Hallo an alle. Ich habe mir seit neuestem GData Internet Security 2015 gekauft. Nun habe ich folgendes Problem: Immer wenn ich Downloads von Spiele-Launchern, wie DayZ-Launcher, playwithSix-Launcher, etc. dann halten die Downloads immer sofort nach den ersten 2 MB an wenn die Firewall aktiviert ist. Das ist extrem nervig wenn man jetzt zum Beispiel die Firewall für 2 Stunden ausgeschaltet hat und das Spiel noch nicht fertig gedownloadet hat und einfach stoppt und gar nichts mehr passiert und ich ihn neustarten muss. Aber ich habe auch Probleme mit Spielen: wenn ich z.B Arma 3 oder die DayZ Standalone starten will dann crashen die beiden Spiele im Hauptmenü, der Prozess wird weiterhin ausgeführt und ich kann sie auch nicht beenden, wenn die Firewall ausgeschaltet ist, dann passiert alles reibungslos. Ich wollte euch fragen was ich dagegen machen könnte , ich habe auch schon bei GData auf der Webseite nach Anweisungen gesucht, diese haben mir aber nicht geholfen. Ich bin einfach nur noch genervt, das ich die Firewall ausschalten muss, wenn ich einen Download oder ein Spiel starten möchte. Ich habe aber auch Angst, dass wenn die Firewall zu lange aus ist das sich Viren mit einschleußen könnten ohne das ich es merke.

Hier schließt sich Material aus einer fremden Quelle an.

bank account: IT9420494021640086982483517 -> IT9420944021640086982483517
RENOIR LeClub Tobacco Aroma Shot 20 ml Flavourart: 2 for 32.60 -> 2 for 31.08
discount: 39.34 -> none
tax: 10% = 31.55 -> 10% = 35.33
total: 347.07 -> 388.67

Ich hoffe ihr könnt mir Tipps geben die mir helfen könnten.

PS: Ich habe die Firewall auf Normale Sicherheit eingestellt und den Autopiloten habe ich eingeschaltet.

Lg sinned97


----------



## EX-Buzz (18. Februar 2015)

*AW: GData Firewall blockiert Downloads und führt manches Spiel zum Crash*

Du hast in Windows doch eine Firewall integriert, die nicht schlechter ist als andere, warum also noch eine zweite?

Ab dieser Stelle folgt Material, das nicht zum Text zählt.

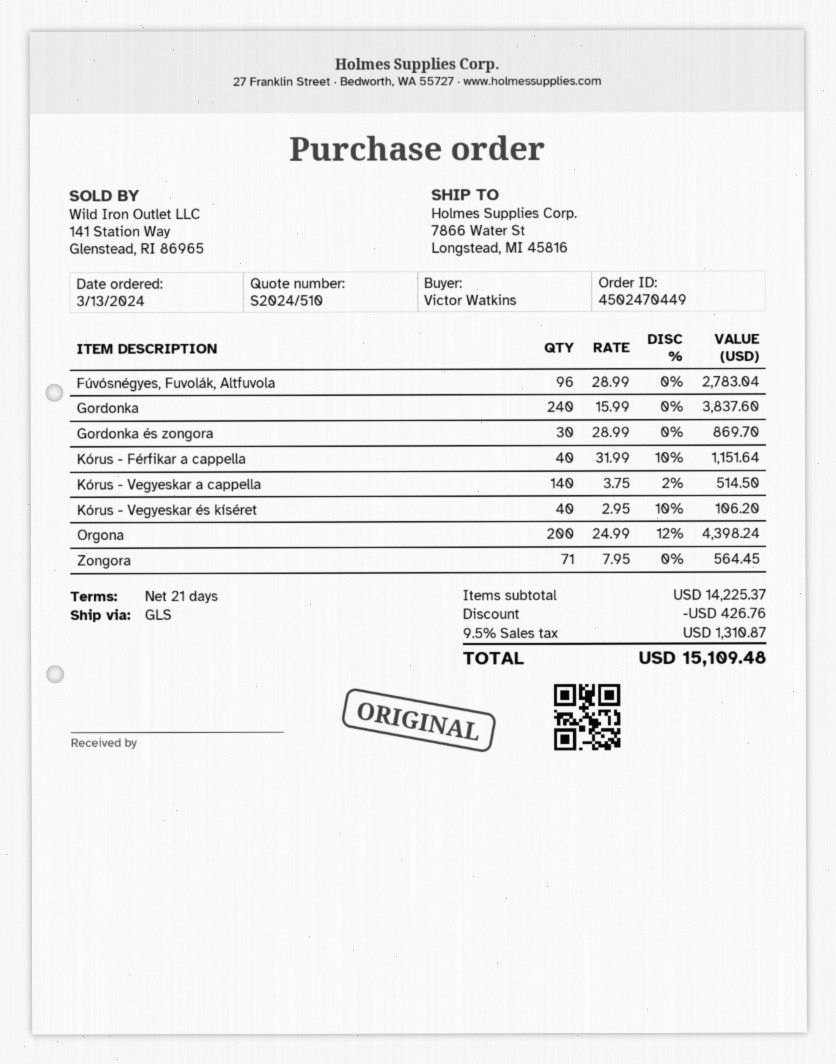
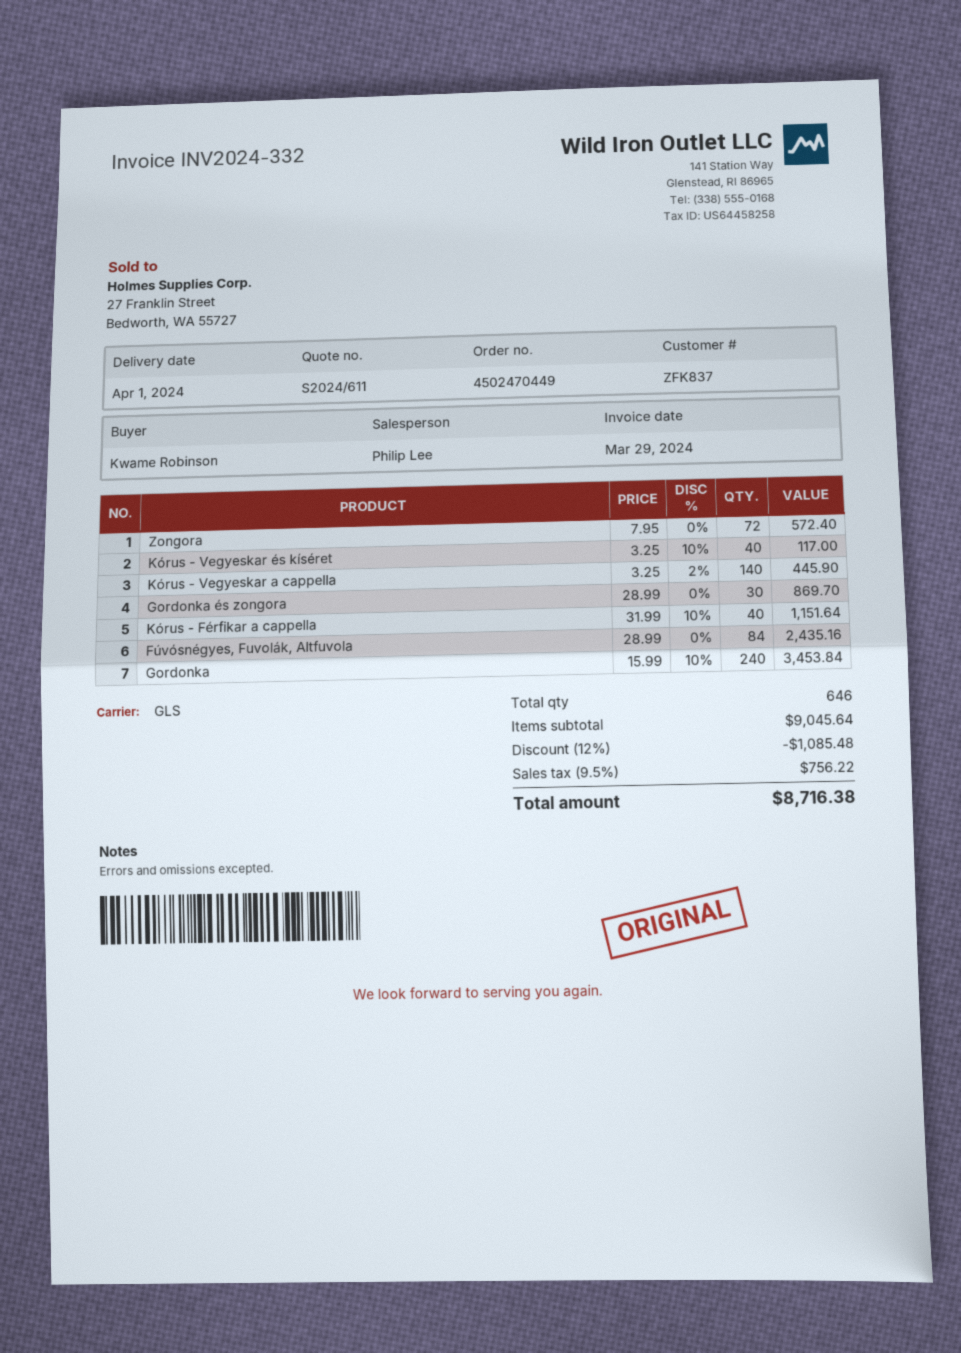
quote number: S2024/510 -> S2024/611
ordered by: Victor Watkins -> Kwame Robinson
Fúvósnégyes, Fuvolák, Altfuvola: 96 x 28.99 = 2783.04 -> 84 x 28.99 = 2435.16
Gordonka: 240 x 15.99 = 3837.60 -> 240 x 15.99 - 10% = 3453.84
Kórus - Vegyeskar a cappella: 140 x 3.75 - 2% = 514.50 -> 140 x 3.25 - 2% = 445.90
Kórus - Vegyeskar és kíséret: 40 x 2.95 - 10% = 106.20 -> 40 x 3.25 - 10% = 117.00
Orgona: 200 x 24.99 - 12% = 4398.24 -> none
Zongora: 71 x 7.95 = 564.45 -> 72 x 7.95 = 572.40
subtotal: 14225.37 -> 9045.64
discount: 426.76 -> 1085.48
tax: 9.5% = 1310.87 -> 9.5% = 756.22
total: 15109.48 -> 8716.38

Viren fängt man sich nicht durch eine Firewall ein, auch verhindert man sie  dadruch nicht. Eine FW unterbindet einfach die Kommunikation von Programmen über bestimmte Ports, so wie jetzt bei deinen Spielen.

Die einfachste Möglichkeit ist, die GData FW auszuschalten und die "Arbeit" der Windows FW zu überlassen. Ich denke, du hast den Spielen einfach keine Berechtigung gegeben, die GData FW zu "passieren" also die entsprechenden Ports nicht freigegeben ( keine Regel erstellt) , somit blockt die FW die Kommunikation und die Games laufen nicht bzw. crashen im schlimmsten Fall..... ist ja auch der Sinn dahinter "unerwünschten" Programmen die Kommunikation zu untersagen


----------



## sinned97 (18. Februar 2015)

*AW: GData Firewall blockiert Downloads und führt manches Spiel zum Crash*

Das Problem ist: Ich kan die Windows FW nicht mehr anschalten:

http://puu.sh/g2iml/c779a54ef0.png

Das fettgedruckte, sowie die Pfeile kann ich nicht mehr anwählen...


----------



## EX-Buzz (18. Februar 2015)

*AW: GData Firewall blockiert Downloads und führt manches Spiel zum Crash*

GData hat sich die Rechte genommen und die Windows Sicherheitseinrichtungen ausgeschaltet, einfachste Möglichkeit:


Du  deinstallierst die GData Software einfach. 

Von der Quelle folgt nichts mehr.